日本提案のドローン運航用規格が国際標準として世界初発行

昨今、世界中でドローン社会の実現に向けた無人航空機システムトラフィック管理(UTM;ドローン運航管理システム)の開発が進んでいる。「空の産業革命」をうたう日本政府も2022年度「無人航空機の有人地帯での目視外飛行(レベル4) の実現」を目標に掲げていて――

この国でもドローンに係る研究開発や環境整備が進んでいる(参考資料:政府ロードマップ官邸・国交省PDF)。ドローン用の地理空間情報データモデルの国際標準化により、当該情報を全世界共通で使えるようになり、システム実装が容易になる。これにより、世界中で進められているUTMの効率的な開発への貢献が期待できる。膨大な種類の地理空間データが体系的に整理・類似共通化され、ユーザーの利便性が向上するという。

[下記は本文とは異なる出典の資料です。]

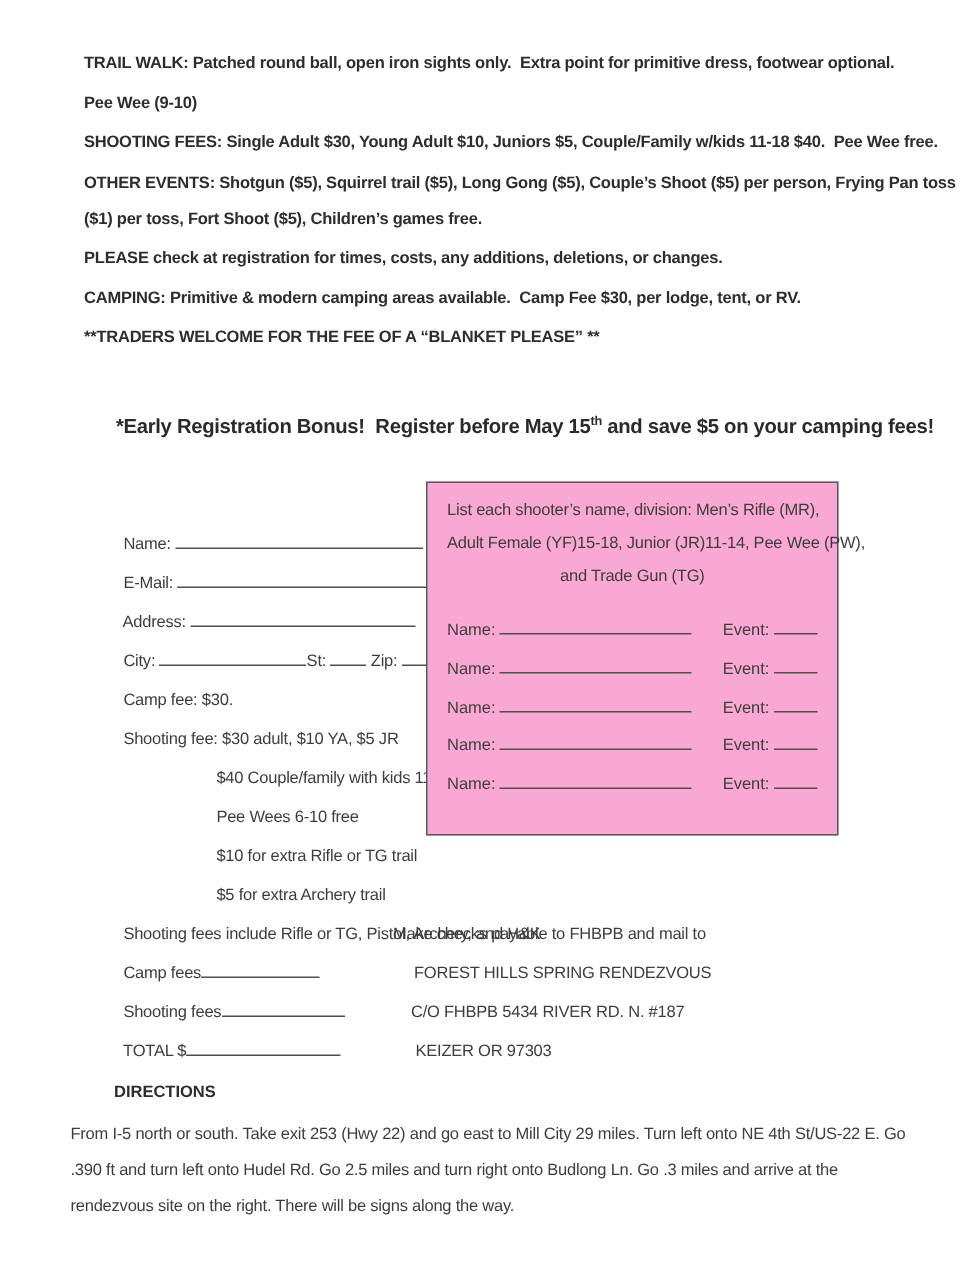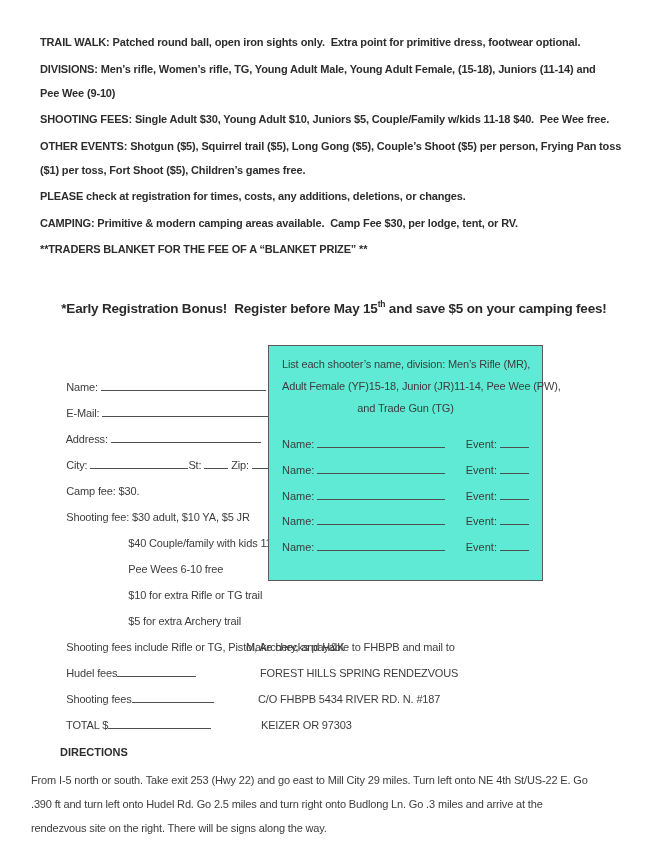--- a/index.html
+++ b/index.html
@@ -13,7 +13,7 @@
     color:#3d3d3d;
     overflow:hidden;
   }
-  .content { padding:30px 14px 0 40px; }
+  .content { padding:30px 14px 0 56px; }
   .ln { line-height:24px; white-space:pre; letter-spacing:-0.15px; }
   .para { margin-bottom:2.5px; }
   .b { font-weight:bold; color:#2d2d2d; }

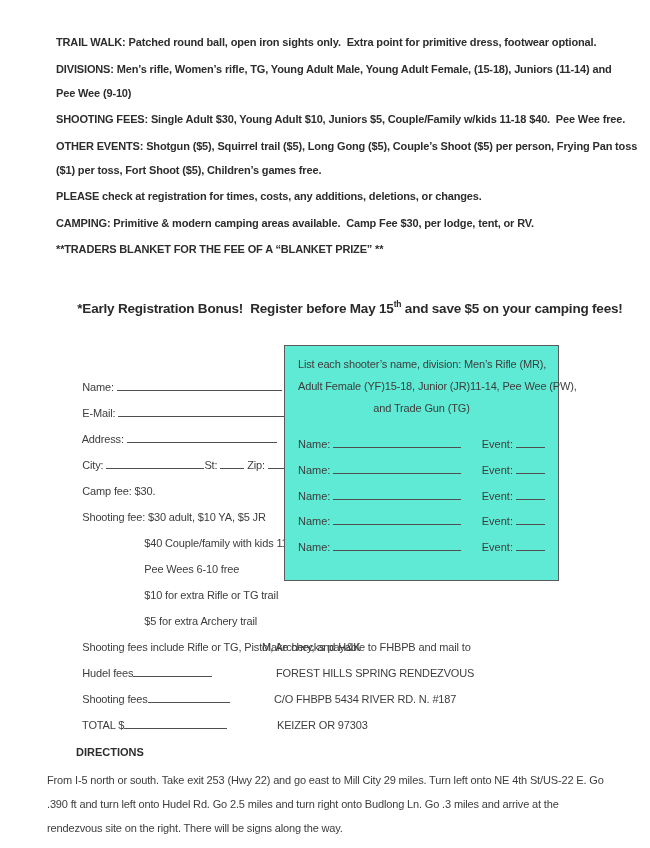--- a/index.html
+++ b/index.html
@@ -56,7 +56,6 @@
       <div class="ln b">TRAIL WALK: Patched round ball, open iron sights only.  Extra point for primitive dress, footwear optional.</div>
     </div>
     <div class="para">
-      <div class="ln b">DIVISIONS: Men’s rifle, Women’s rifle, TG, Young Adult Male, Young Adult Female, (15-18), Juniors (11-14) and</div>
       <div class="ln b">Pee Wee (9-10)</div>
     </div>
     <div class="para">

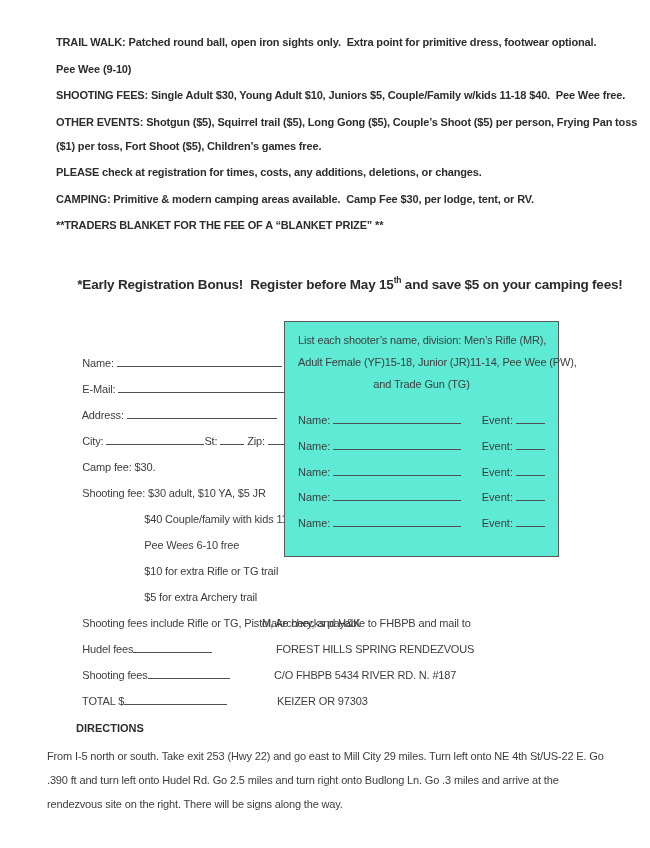--- a/index.html
+++ b/index.html
@@ -72,7 +72,7 @@
       <div class="ln b">CAMPING: Primitive &amp; modern camping areas available.  Camp Fee $30, per lodge, tent, or RV.</div>
     </div>
     <div class="para">
-      <div class="ln b">**TRADERS BLANKET FOR THE FEE OF A “BLANKET PRIZE” **</div>
+      <div class="ln b">**TRADERS WELCOME FOR THE FEE OF A “BLANKET PLEASE” **</div>
     </div>
 
     <div class="early">

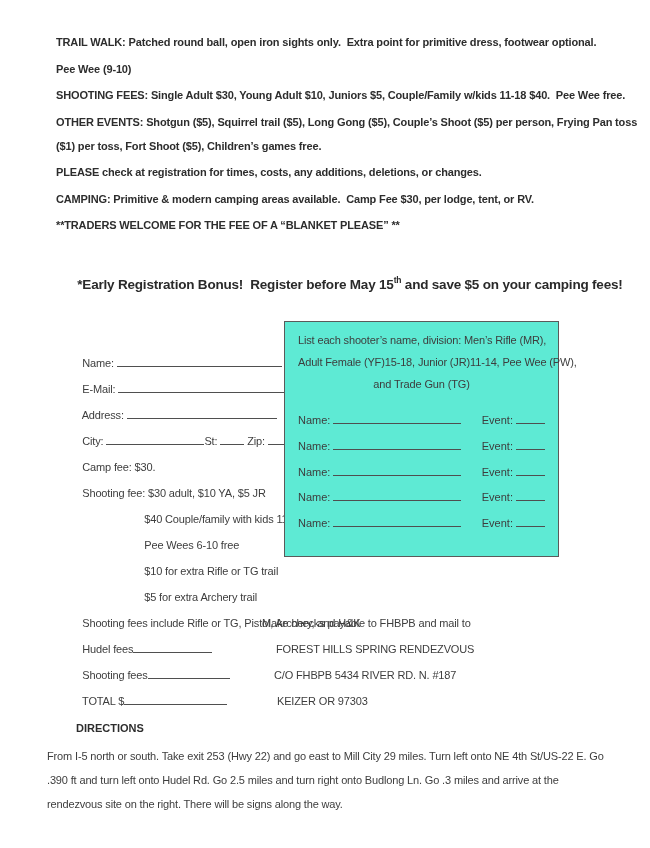--- a/index.html
+++ b/index.html
@@ -34,7 +34,7 @@
     position:absolute; left:228px; top:-3px;
     width:275px; height:236px;
     border:1.5px solid #5a5a5a;
-    background:#5eead4;
+    background:#f9a8d4;
     padding:7px 13px 0 13px;
   }
   .box-intro .ln2 { line-height:22px; text-align:center; white-space:pre; letter-spacing:-0.15px; }

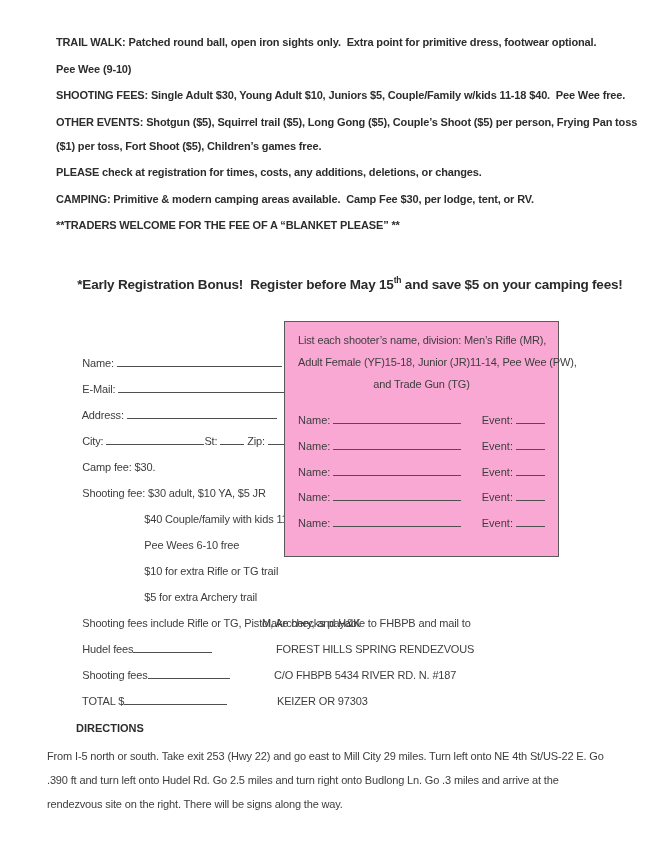--- a/index.html
+++ b/index.html
@@ -116,7 +116,7 @@
       </div>
 
       <div class="frow">
-        <span>Hudel fees</span><span class="ul" style="width:79px"></span>
+        <span>Camp fees</span><span class="ul" style="width:79px"></span>
         <span class="pay" style="left:206px">Make checks payable to FHBPB and mail to</span>
       </div>
       <div class="frow">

ゼンリン日本気象協会三菱総合研究所は9月30日、3者が連携し提案を進めていたドローン用地理空間情報に関する規格が、前日に国際標準化機構より発行されたことを公表した。「ISO 23629-7 UAS traffic management (UTM) -- Part 7: Data model for spatial data」は、UTMに係る国際規格としては世界初の発行だという。

上記標準規格は、NEDO「ロボット・ドローンが活躍する省エネルギー社会の実現プロジェクト」の助成事業としてゼンリンと日本気象協会が'18年から共同で取り組み、両者から三菱総合研究所が委託を受けて発行に向けた国際調整を行い、このたび日本発の提案として発行に至った。

今後は同規格に適合するドローン用の地理空間情報に関するデータベースやアプリケーションの公開を予定している。地理空間情報の利活用拡大により、物流・点検・測量など多彩な分野におけるドローンの産業利用推進を支援し、社会課題の解決の一翼を担うとともに、便利で安全な空のインフラ構築に寄与することを目指すという。